甘小栗急得快要吐血,抱着老爷子的手一顿猛摇,“您说啊,您快往下说啊!”
“快别摇了,我眼睛都花了……后来我就不知道他去哪儿了,不过最后见到他那一次,他还是和往常一样来我摊上买了酱猪蹄,然后捧着猪蹄来了句,离家时间久了,他只知道自己喜欢吃这个,却忘了家里老婆孩子喜欢吃什么。”
啊啊啊,甘小栗放开老人,捶胸顿足,怎么能不知道呢!那个什么荣的万一要他阿爸呢!
“你们在说谁?”简行严突然从他背后冒出来,敢情这位少爷在靠椅坐久了,脑袋发胀,下肢发麻,起来活动活动就走到甘小栗这边了。
老爷子看了简行严一眼,见他脸上带着墨镜,一时看不出表情显得高深莫测,加上身上又穿得正经八百,以为是什么不得了的人物,便老老实实告诉他:“我在说一个名叫阚荣的人。”
简行严不听不知道、一听吓一跳,墨镜一摘,眼睛一眨,说:“阚荣?你们在说我们家老简以前身边的那个襄理吗?”话音未落,他感到甘小栗的一双视线在他脸上几乎要钻开一个洞。
“快看着我,”甘小栗胡乱地举着双手将简行严的脸扳正,好让他从正面把自己的脸看个仔细,“你们家的襄理是不是跟我长得很像?”
对莺莺燕燕是一回事,对眼前少年是另外一回事,少年的手好像带着电一样,把简行严的耳朵都电红了。可简行严的一席话还是把少年浇了个透心凉,“不像不像,他一脸疤痕,一点也不好看。”

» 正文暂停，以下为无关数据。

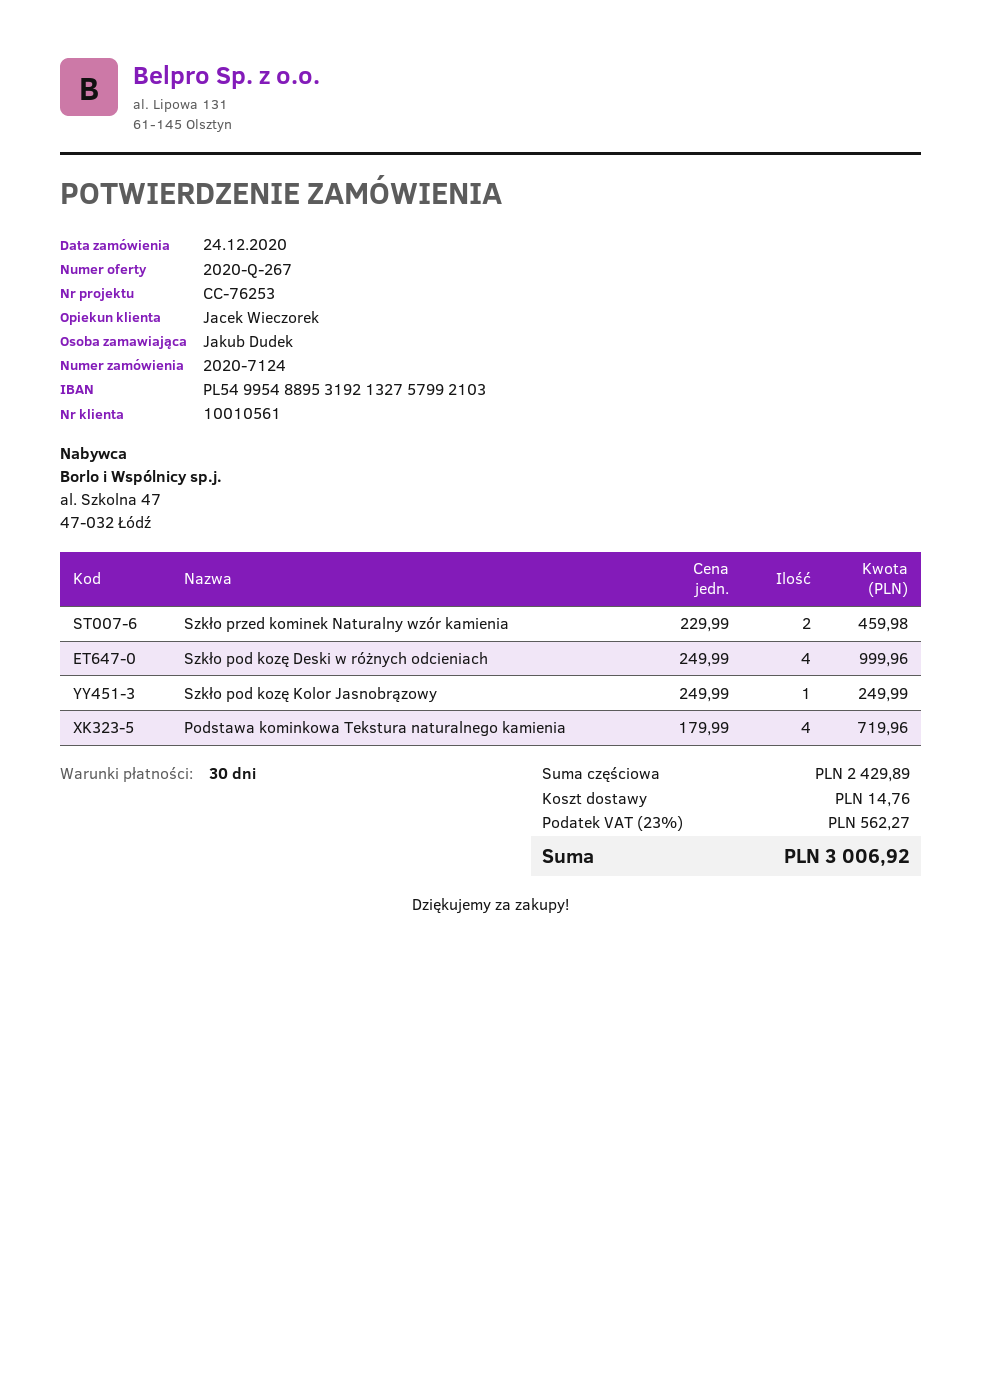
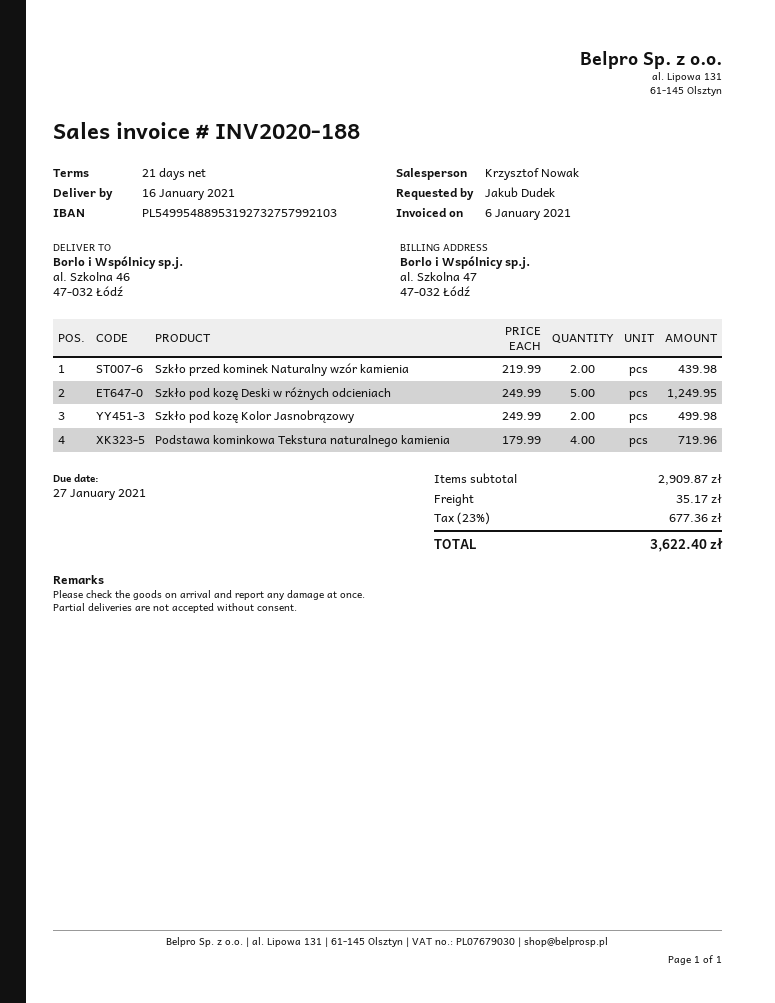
payment terms: 30 days -> 21 days
sales rep: Jacek Wieczorek -> Krzysztof Nowak
bank account: PL54995488953192132757992103 -> PL54995488953192732757992103
Szkło przed kominek Naturalny wzór kamienia: 2 x 229.99 = 459.98 -> 2 x 219.99 = 439.98
Szkło pod kozę Deski w różnych odcieniach: 4 x 249.99 = 999.96 -> 5 x 249.99 = 1249.95
Szkło pod kozę Kolor Jasnobrązowy: 1 x 249.99 = 249.99 -> 2 x 249.99 = 499.98
subtotal: 2429.89 -> 2909.87
shipping: 14.76 -> 35.17
tax: 23% = 562.27 -> 23% = 677.36
total: 3006.92 -> 3622.40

“哎,人与人的相逢,哪有什么命中注定,都是机缘巧合。后生,看你的样子,是当真要找人吧。”老人一双浑浊的眼睛里带着生活的智慧,“也不知我说的这人与你要找的是不是同一个,不过,就跟找东西一样,有时候遍寻不着,不如停下来算了,说不定哪一天你突然发现,你要找的其实就在你手边。”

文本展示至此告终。